Even a project as bold and weird as Mary Tyler MooreHawk is eventually going to come up against the constraints of reality a little bit, though. Baker, who didn't connect with Top Shelf until fairly late in the process, said that he had wanted to have more fake behind-the-scenes stuff from the Mary Tyler MooreHawk TV show -- but he couldn't find a way to make it make sense.
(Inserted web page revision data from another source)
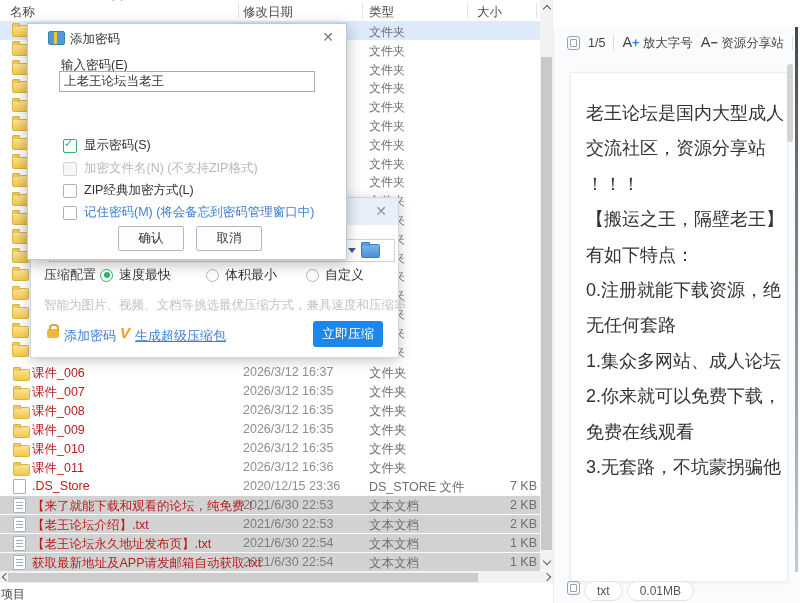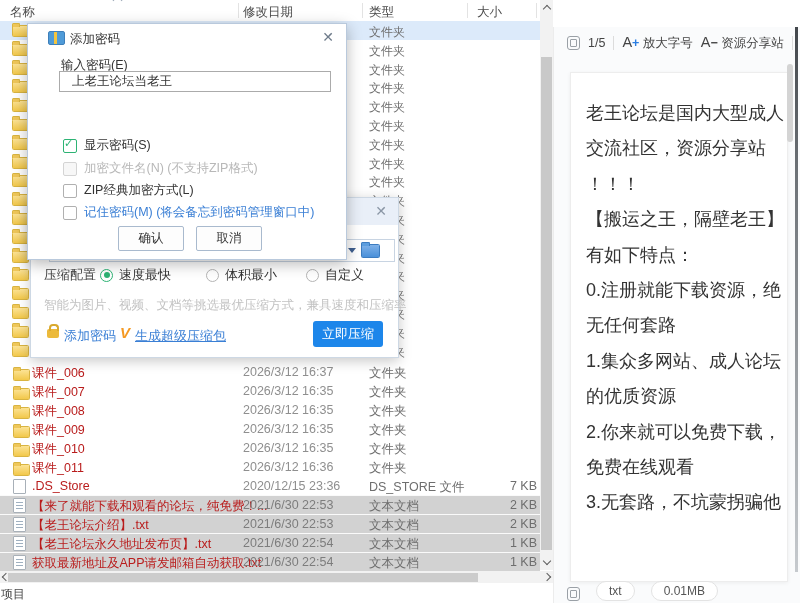--- a/index.html
+++ b/index.html
@@ -73,21 +73,21 @@
   .clink.addpw{left:33px;}
   .vmark{position:absolute;left:89px;top:126px;font-size:15px;font-weight:bold;font-style:italic;color:var(--orange);}
   .clink.superpkg{left:104px;text-decoration:underline;}
   .cbtn{position:absolute;right:15px;top:123px;width:70px;height:26px;background:var(--accent-blue);color:#fff;font-size:13px;text-align:center;line-height:26px;border-radius:3px;}
   
   .pdlg{position:absolute;left:27px;top:23px;width:318px;height:235px;background:#fff;border:1px solid #b9c9dc;box-shadow:0 4px 14px rgba(0,0,0,.28);z-index:10;}
   .pdlg .ptitle{position:absolute;left:42px;top:7px;font-size:12.5px;color:#333;}
   .zipicon{position:absolute;left:20px;top:7px;width:15px;height:12px;border:1px solid #3d7fba;border-radius:2px;background:linear-gradient(90deg,#4f9bd8 0 36%,#f4c53e 36% 56%,#4f9bd8 56%);}
   .pdlg .pclose{position:absolute;right:12px;top:5px;font-size:14px;color:#6e7b8a;}
   .pwlabel{position:absolute;left:33px;top:33px;font-size:12.5px;color:#333;}
-  .pwinput{position:absolute;left:31px;top:47px;width:246px;height:17px;border:1px solid #ababab;font-size:12.5px;color:#333;padding:1px 12px;font-family:inherit;background:#fff;}
+  .pwinput{position:absolute;left:31px;top:47px;width:246px;height:17px;border:1px solid #ababab;font-size:12.5px;color:#333;padding:1px 4px;font-family:inherit;background:#fff;}
   .cbrow{position:absolute;left:35px;display:flex;align-items:center;gap:7px;font-size:12.5px;color:#333;}
   .cbrow:nth-of-type(1){top:113px}.cbrow:nth-of-type(2){top:136px}.cbrow:nth-of-type(3){top:158px}.cbrow:nth-of-type(4){top:180px}
   .cb{width:12px;height:12px;border:1px solid #b0b0b0;background:#fff;border-radius:2px;position:relative;flex:none;}
   .cb .tick{display:none;position:absolute;left:0px;top:-3px;font-size:11px;font-weight:bold;color:var(--green);}
   .cbrow.checked .cb{border-color:var(--green);}
   .cbrow.checked .cb .tick{display:block;}
   .cbrow.disabled .cb{border-color:#d4d4d4;background:#f7f7f7;}
   .cbrow.disabled .cblabel{color:#b8b8b8;}
   .cbrow.link .cblabel{color:var(--link-blue);}
   .pbtn{position:absolute;top:202px;width:64px;height:23px;background:#fdfdfd;border:1px solid #a9bace;font-size:12.5px;color:#333;text-align:center;line-height:23px;border-radius:2px;}
@@ -101,21 +101,21 @@
   .aplus .big{font-size:14.5px;color:#444;}
   .aplus .sign{color:var(--plus-blue);font-weight:bold;}
   .aminus .big{font-size:14.5px;color:#444;}
   .aminus .sign{color:#444;font-weight:bold;}
   .burger{width:13px;height:10px;border-top:1.6px solid #555;border-bottom:1.6px solid #555;position:relative;flex:none;}
   .burger::after{content:"";position:absolute;left:0;right:0;top:3.2px;height:1.6px;background:#555;}
   .pcard{position:absolute;left:16px;top:45px;width:216px;height:508px;background:#fff;border:1px solid #ededed;box-shadow:0 1px 4px rgba(0,0,0,.06);overflow:hidden;}
   .plines{padding:23px 0 0 15px;font-size:18px;line-height:35.4px;color:#333;white-space:nowrap;}
   .pthumb{position:absolute;right:8px;top:37px;width:6px;height:78px;background:#d4d4d4;border-radius:3px;}
   .pedge{position:absolute;right:3px;top:0;width:3px;height:545px;background:linear-gradient(#43474c 0%,#6a6f74 25%,#c6cace 100%);}
-  .pft{position:absolute;left:13px;top:554px;display:flex;align-items:flex-end;gap:16px;}
+  .pft{position:absolute;left:13px;top:554px;display:flex;align-items:flex-start;gap:4px;}
   .pill{border:1px solid #e3e3e3;border-radius:10px;background:#fff;font-size:12px;color:#555;padding:2px 12px;line-height:14px;}
 </style>
 </head>
 <body>
 
 <div id="app">
 
   <div class="colhead">
     <span class="col c-name">名称</span>
     <span class="col c-date">修改日期</span>
@@ -380,21 +380,20 @@
       <div class="plines">
 
       <div>老王论坛是国内大型成人</div>
           <div>交流社区，资源分享站</div>
           <div>！！！</div>
           <div>【搬运之王，隔壁老王】</div>
           <div>有如下特点：</div>
           <div>0.注册就能下载资源，绝</div>
           <div>无任何套路</div>
           <div>1.集众多网站、成人论坛</div>
-          <div>的优质资源</div>
           <div>2.你来就可以免费下载，</div>
           <div>免费在线观看</div>
           <div>3.无套路，不坑蒙拐骗他</div>
         </div>
     </div>
     <span class="pthumb"></span>
     <span class="pedge"></span>
     <div class="pft">
       <span class="pgicon"></span>
       <span class="pill">txt</span>

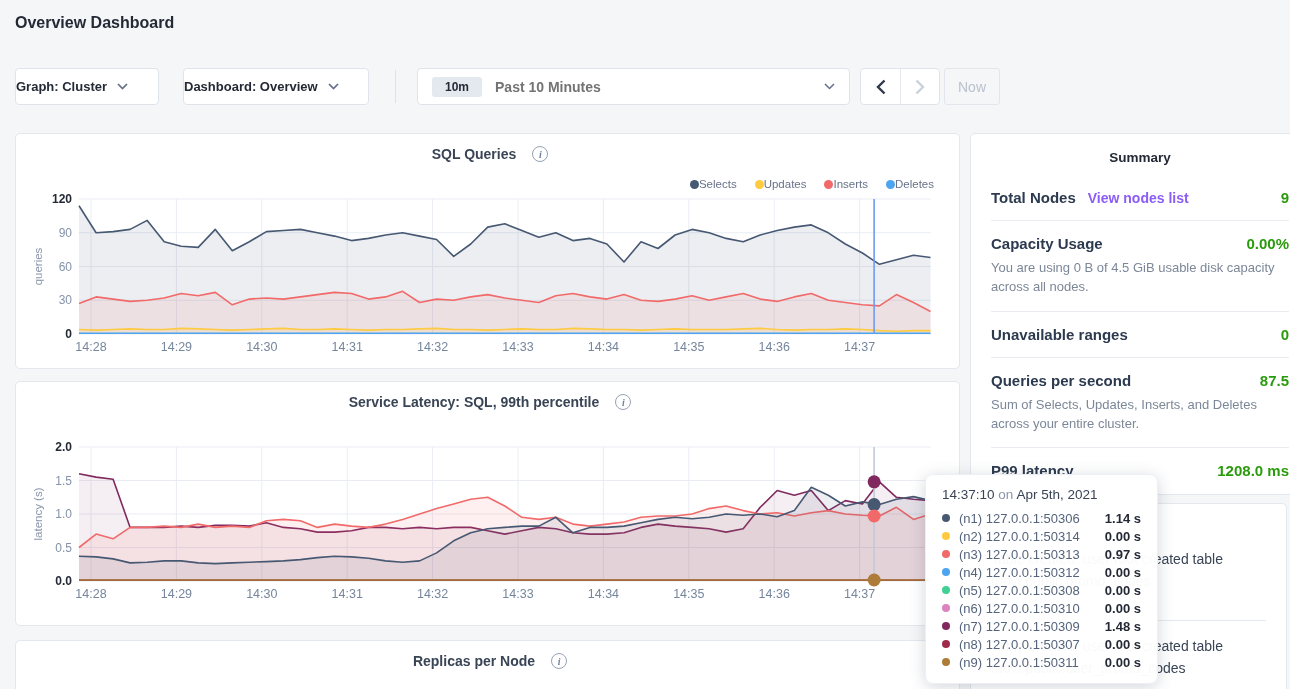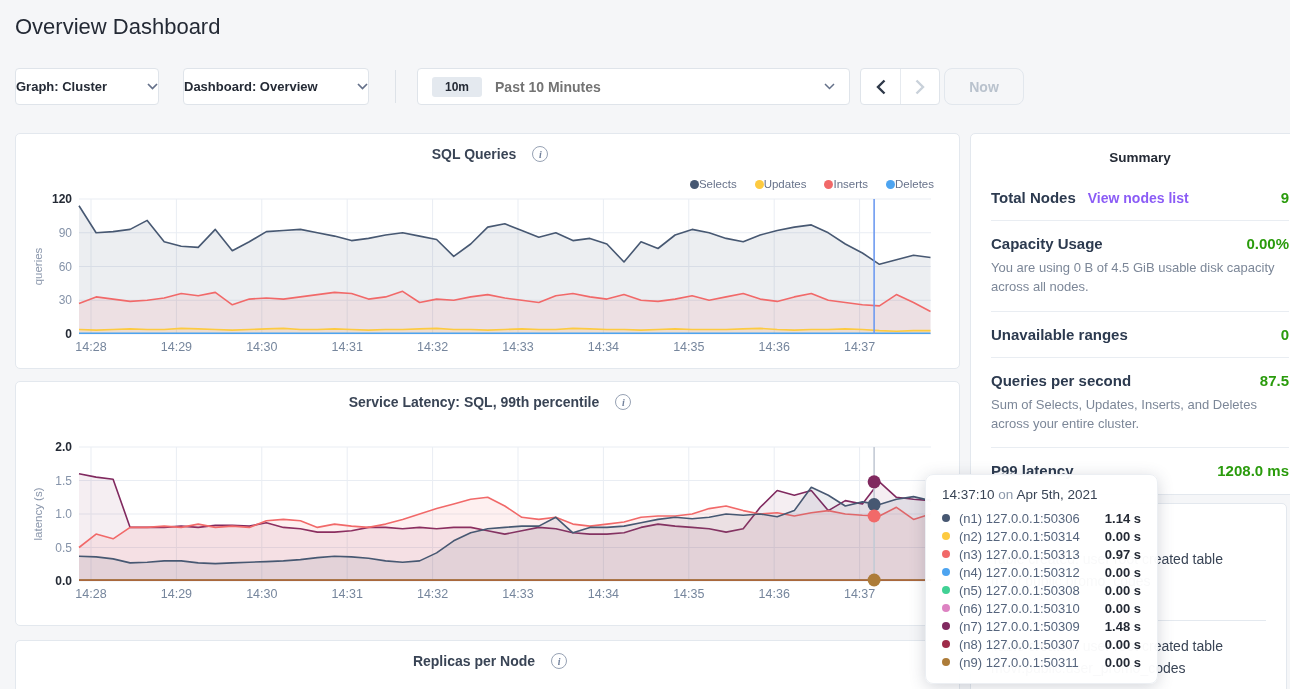--- a/index.html
+++ b/index.html
@@ -1,35 +1,35 @@
 <!DOCTYPE html>
 <html><head>
 <meta charset="utf-8">
 <style>
   * { box-sizing: border-box; margin: 0; padding: 0; }
   body { font-family: "Liberation Sans", sans-serif; background: #f5f6f8; }
   #app { position: relative; width: 1290px; height: 689px; background: #f5f6f8; overflow: hidden; }
 
-  .page-title { position: absolute; left: 15px; top: 14px; font-size: 22px; font-weight: 400; color: #242a35; }
+  .page-title { position: absolute; left: 15px; top: 14px; font-size: 16px; font-weight: 700; color: #242a35; }
 
   .btn { position: absolute; top: 68px; height: 37px; background: #fff; border: 1px solid #dfe4ea; border-radius: 4px;
-         display: flex; align-items: center; justify-content: space-between; gap: 10px; font-size: 13px; font-weight: 700; color: #242a35; cursor: pointer; }
+         display: flex; align-items: center; justify-content: flex-start; gap: 10px; font-size: 13px; font-weight: 700; color: #242a35; cursor: pointer; }
   .vsep { position: absolute; left: 395px; top: 70px; height: 33px; width: 1px; background: #dde2e8; }
 
   .time-widget { position: absolute; left: 417px; top: 68px; width: 433px; height: 37px; background: #fff; border: 1px solid #dfe4ea; border-radius: 4px;
                  display: flex; align-items: center; padding: 0 14px; cursor: pointer; }
   .time-badge { background: #e4e9ef; border-radius: 3px; font-size: 12px; font-weight: 700; color: #242a35; padding: 3px 13px; }
   .time-label { margin-left: 13px; font-size: 14px; font-weight: 700; color: #737373; }
   .time-widget .chev { margin-left: auto; }
 
   .nav-group { position: absolute; left: 860px; top: 68px; height: 37px; display: flex; background: #fff; border: 1px solid #dfe4ea; border-radius: 4px; }
   .nav-btn { width: 39px; display: flex; align-items: center; justify-content: center; cursor: pointer; }
   .nav-btn + .nav-btn { border-left: 1px solid #e6eaef; }
-  .now-btn { position: absolute; left: 944px; top: 68px; width: 80px; height: 37px; border: 1px solid #e2e7ed; border-radius: 8px;
-             background: transparent; font-size: 14px; font-weight: 700; color: #b9c2cd; display: flex; align-items: center; justify-content: center; }
+  .now-btn { position: absolute; left: 944px; top: 68px; width: 56px; height: 37px; border: 1px solid #e2e7ed; border-radius: 3px;
+             background: transparent; font-size: 14px; font-weight: 400; color: #b9c2cd; display: flex; align-items: center; justify-content: center; }
 
   .card { position: absolute; background: #fff; border: 1px solid #e3e8ee; border-radius: 5px; }
   #card-sql      { left: 15px; top: 133px; width: 945px; height: 236px; }
   #card-latency  { left: 15px; top: 381px; width: 945px; height: 245px; }
   #card-replicas { left: 15px; top: 640px; width: 945px; height: 60px; }
   #card-summary  { left: 970px; top: 133px; width: 340px; height: 362px; }
   #card-events   { left: 970px; top: 503px; width: 317px; height: 200px; }
 
   .chart-title-row { position: absolute; left: 5px; right: 0; top: 12px; display: flex; align-items: center; justify-content: center; gap: 16px; }
   .chart-title { font-size: 14px; font-weight: 700; color: #394455; }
"At one point in time, I was talking about doing photo shoots with actors playing the people, but I just couldn't figure it out," he admitted. "I couldn't get the logistics of paying for the costumes, and the actors, and the stuff. It was just too much. But if I ever do a sequel, that's what I would want to do. I would want to do staged behind-the-scenes photos, where there's people gesturing comedically, or posing with guns, or whatever."

As for a title? He joked, "Mary Tyler MooreHawk II: More Meta Bullshit."

Of course, half the book is dense and complex. The other half is an updated, cosmic take on Jonny Quest. Baker knows that for some people, especially those who found his work through comparably more commercial projects like Star Trek: Voyager – Seven's Reckoning, it might be a very different reading experience than it is for those who come looking for an experimental, formalist experiment.

"I think there's going to be two types of reading experiences, and I think frankly, most people are just going to read the comics," Baker admitted. "They're going to skim some of the other stuff, and then be like, 'All right, I get it. He is looking for a weird old version of himself, maybe, or something. Moving on.' Which is fine. That's one of the things I like about comics, is that some people read the words first, some people read the images, some people scan the whole page. Some people are very fastidious, and only go panel by panel. I think that's interesting, and I wish more comics required more of the reader, so that there could be a variance in how people process the information, and a cornucopia of reading experiences that would then spark conversations in between people."

He added, "One of the big creative influences for the book is Mark Z. Danielewski's The House of Leaves. I think that's also a thing in that book, where some people just want to read the spooky horror story of the house that's bigger on the inside than on the out. Some people really get into it, and some people are obsessed with the letters at the end, and all of these little hidden messages. I'm excited to see how it's received in various sectors because of that. I think it's cool." 

Mary Tyler MooreHawk is in stores now.